To anyone reading this that has come over from Smith’s network, I’d love to hear from you! You were my motivation to start this thread here, when I saw I wouldn’t be able to warn you over there.
@wavygravygadzooks are you still keeping an eye out there? Are you seeing any comments of people trying the protocol and/or reacting to it?
Also, I didn’t have a chance to do the whole course before losing my account. Did you notice anything else in the course that might be a hazard to people’s health?
Quote from Angela B. on June 8, 2022, 9:41 pmWhat is the goal of using it?
Smith is recommending it to “destroy aldehydes” (retinaldehydes) in the body by oxidizing them if I remember correctly. He actually threatened people not to come crying to him if they get stuck during the detox with ALDH enzyme production and won’t drink bleach. Interesting that Grant made a full recovery without drinking a drop of bleach.
He's going to need a lot of proof that's what's actually happening. Wow. And what happens to it when it's oxidized? Is it more easily detoxed?

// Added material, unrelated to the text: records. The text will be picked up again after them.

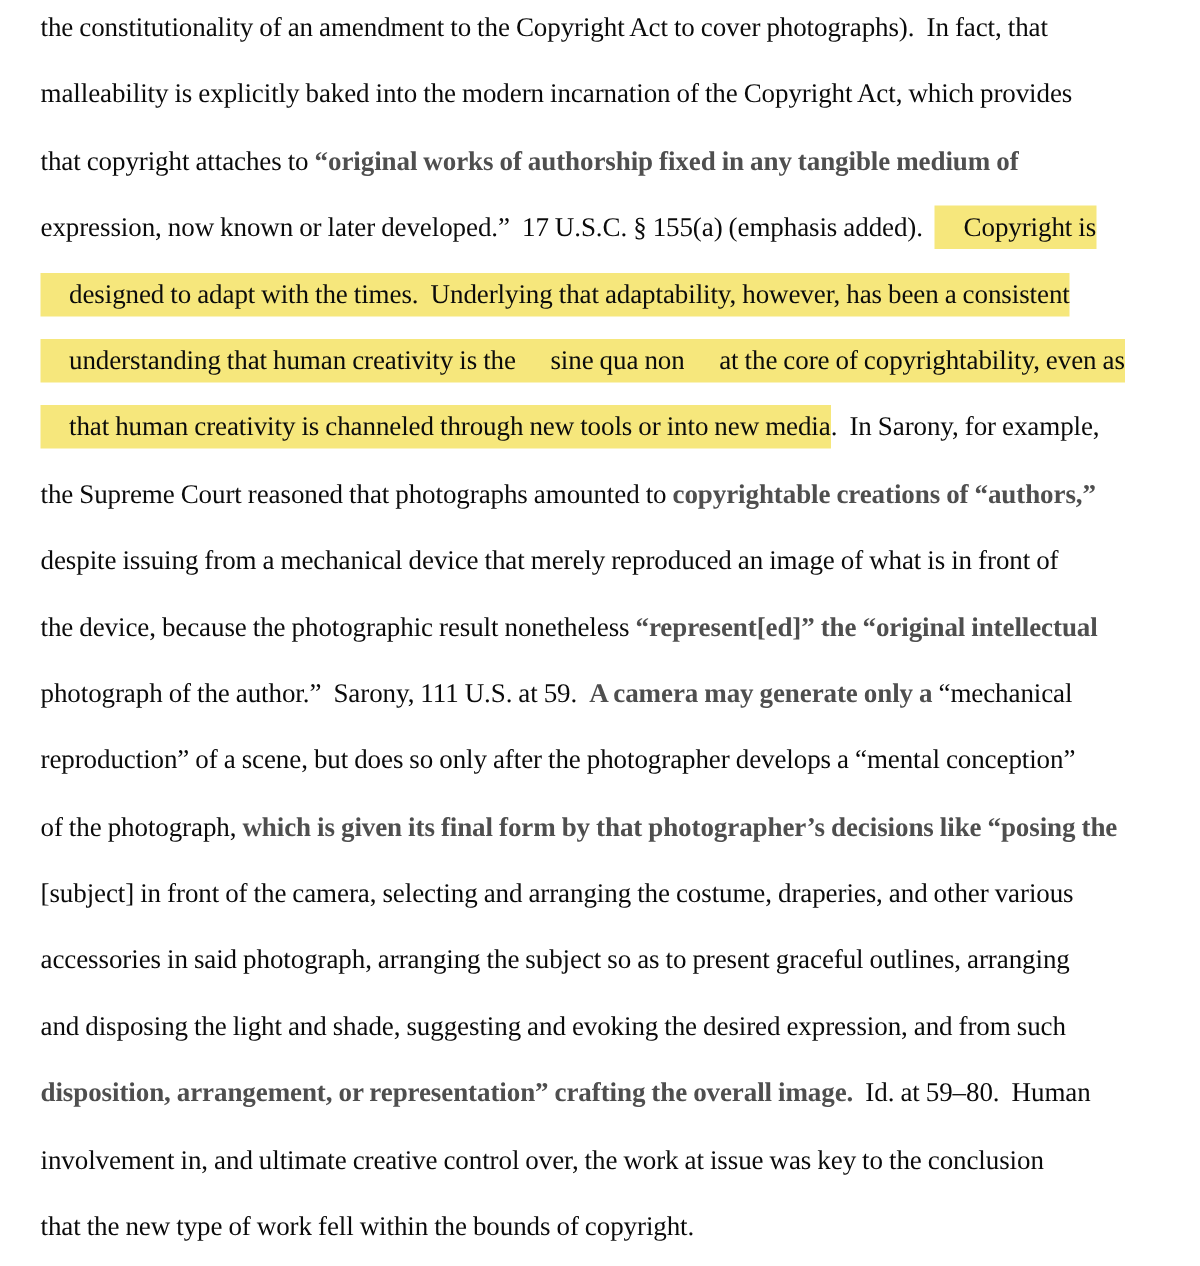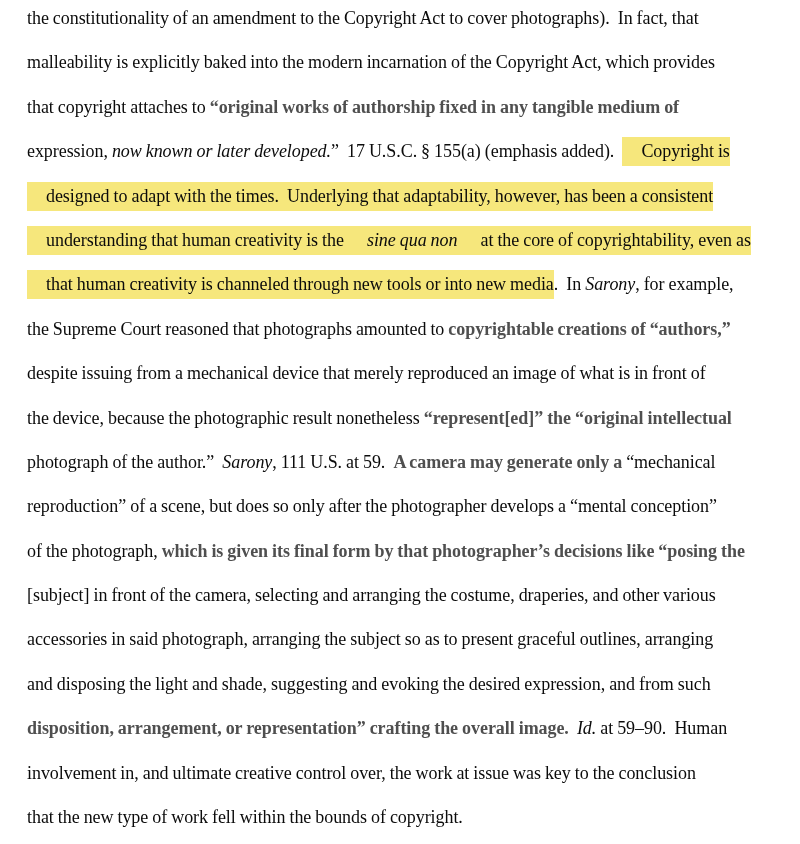--- a/index.html
+++ b/index.html
@@ -23,21 +23,21 @@
     color: var(--ink, #0b0b0b);
     letter-spacing: -0.06px;
     word-spacing: -0.4px;
   }
   .line {
     white-space: pre;
     height: 44.4px;
   }
   .seg { color: var(--ink, #0b0b0b); }
   .seg.light { color: var(--ink-light, #4f4f4f); font-weight: bold; }
-  .seg.italic { font-style: italic; }
+  .seg.italic { }
   .seg.hl {
     background: var(--hl, #f6e77c);
     padding-top: 4px;
     padding-bottom: 5px;
     padding-left: 19px;
   }
 </style>
 </head>
 <body style="background: rgb(255, 255, 255);">
 
@@ -52,17 +52,17 @@
       <div class="line"><span class="seg hl">that human creativity is channeled through new tools or into new media</span><span class="seg">.  In </span><span class="seg italic">Sarony</span><span class="seg">, for example,</span></div>
       <div class="line"><span class="seg">the Supreme Court reasoned that photographs amounted to </span><span class="seg light">copyrightable creations of “authors,”</span></div>
       <div class="line"><span class="seg">despite issuing from a mechanical device that merely reproduced an image of what is in front of</span></div>
       <div class="line"><span class="seg">the device, because the photographic result nonetheless </span><span class="seg light">“represent[ed]” the “original intellectual</span></div>
       <div class="line"><span class="seg">photograph of the author.”  </span><span class="seg italic">Sarony</span><span class="seg">, 111 U.S. at 59.  </span><span class="seg light">A camera may generate only a </span><span class="seg">“mechanical</span></div>
       <div class="line"><span class="seg">reproduction” of a scene, but does so only after the photographer develops a “mental conception”</span></div>
       <div class="line"><span class="seg">of the photograph, </span><span class="seg light">which is given its final form by that photographer’s decisions like “posing the</span></div>
       <div class="line"><span class="seg">[subject] in front of the camera, selecting and arranging the costume, draperies, and other various</span></div>
       <div class="line"><span class="seg">accessories in said photograph, arranging the subject so as to present graceful outlines, arranging</span></div>
       <div class="line"><span class="seg">and disposing the light and shade, suggesting and evoking the desired expression, and from such</span></div>
-      <div class="line"><span class="seg light">disposition, arrangement, or representation” crafting the overall image.  </span><span class="seg italic">Id.</span><span class="seg"> at 59–90.  Human</span></div>
+      <div class="line"><span class="seg light">disposition, arrangement, or representation” crafting the overall image.  </span><span class="seg italic">Id.</span><span class="seg"> at 59–80.  Human</span></div>
       <div class="line"><span class="seg">involvement in, and ultimate creative control over, the work at issue was key to the conclusion</span></div>
       <div class="line"><span class="seg">that the new type of work fell within the bounds of copyright.</span></div>
     </div>
 </div>
 
 </body></html>

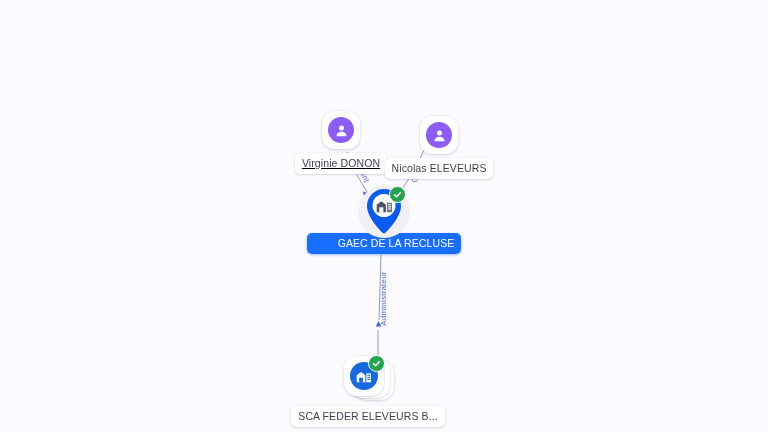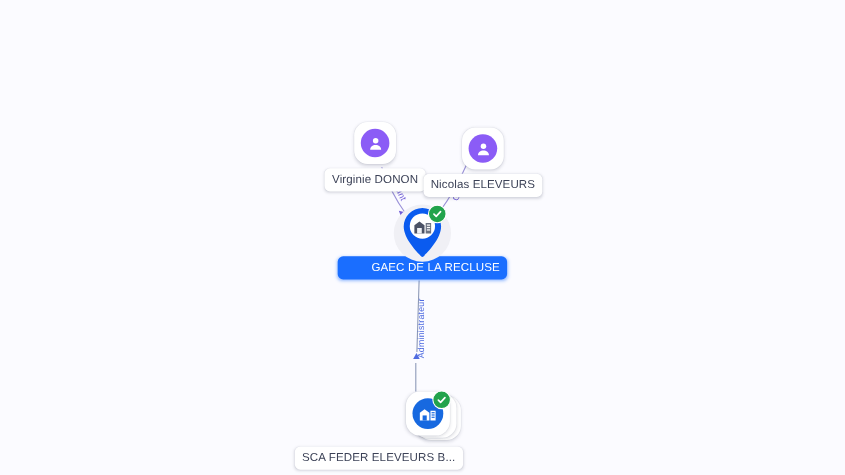--- a/index.html
+++ b/index.html
@@ -188,21 +188,21 @@
     <path d="M 379 320 L 381 255" fill="none" stroke="#8e9ab8" stroke-width="1"></path>
     <polygon points="378.6,321 375.6,326.4 381.6,326.4" fill="#4f6be0"></polygon>
   </svg>
 
   <div class="edge-label" style="left:349px; top:166px; transform: rotate(66deg);">Gérant</div>
 
   <div class="edge-label" style="left:406px; top:166px; transform: rotate(-66deg);">Gérant</div>
 
   <div class="edge-label blue" style="left:356px; top:294px; transform: rotate(-90deg);">Administrateur</div>
 
-  <div class="node" style="left:302px; top:111px; width:78px;">
+  <div class="node" style="left:302px; top:111px; width:78px;text-decoration:underline;">
     <div class="person-card">
       <div class="person-avatar">
         <svg width="15" height="15" viewBox="0 0 24 24" fill="#ffffff">
           <circle cx="12" cy="8" r="4"></circle>
           <path d="M4 21c0-4.2 3.6-7 8-7s8 2.8 8 7z"></path>
         </svg>
       </div>
     </div>
     <div class="node-label">Virginie DONON</div>
   </div>
@@ -238,21 +238,21 @@
         <div class="pin-badge">
           <svg width="9" height="9" viewBox="0 0 24 24" fill="none" stroke="#ffffff" stroke-width="4" stroke-linecap="round" stroke-linejoin="round">
             <polyline points="4,12.5 9.5,18 20,6.5"></polyline>
           </svg>
         </div>
       </div>
     </div>
     <div class="node-label selected" style="margin-top:-5px;padding-left:31px;">GAEC DE LA RECLUSE</div>
   </div>
 
-  <div class="node" style="left:293px; top:356px; width:128px;align-items:flex-end;">
+  <div class="node" style="left:304px; top:356px; width:128px;">
     <div class="stack-wrap">
       <div class="stack-card s3"></div>
       <div class="stack-card s2"></div>
       <div class="stack-card s1">
         <div class="stack-circle">
           <svg width="16" height="14" viewBox="0 0 24 21">
             <path d="M1 20 L1 9.5 L7.5 4.5 L14 9.5 L14 20 Z" fill="#ffffff"></path>
             <path d="M15.5 20 L15.5 6.5 L22.5 6.5 L22.5 20 Z" fill="#ffffff"></path>
             <rect x="17" y="8.5" width="4.2" height="1.6" fill="#1769e0"></rect>
             <rect x="17" y="11.6" width="4.2" height="1.6" fill="#1769e0"></rect>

I don't pay close attention to Smith's site. I scan through the messages that appear in my email for anything that seems interesting, but I've given up trying to save anyone from doing themselves harm over there. I disagree with Smith on almost everything he says, so when you ask if he's recommending anything else that could do harm, I would say that depends on what level of damage constitutes "harm".
Is eating a bunch of fiber harmful if you don't actually need it to detox or for any other reason, yet it impairs critical nutrient absorption?
Is lactoferrin harmful if you don't actually need it to detox and it causes bile acid dumping into the colon unnecessarily?
Is it harmful to tell people that Vitamin C, Vitamin E, potassium iodide, and supplemental D3 are poisonous/problematic when they have been demonstrably helpful to many people?
Is it harmful to tell people to avoid eating animal fat and to avoid ketosis when those are demonstrably integral parts of an evolutionary human diet?
Each poor recommendation by itself isn't too bad, but when you add them all up, who knows what degree of negative impact it might have on some people. CD/MMS is by far the worst and craziest thing I've seen come out of his mouth, the rest is mostly just sub-par nutritional and supplement guidance.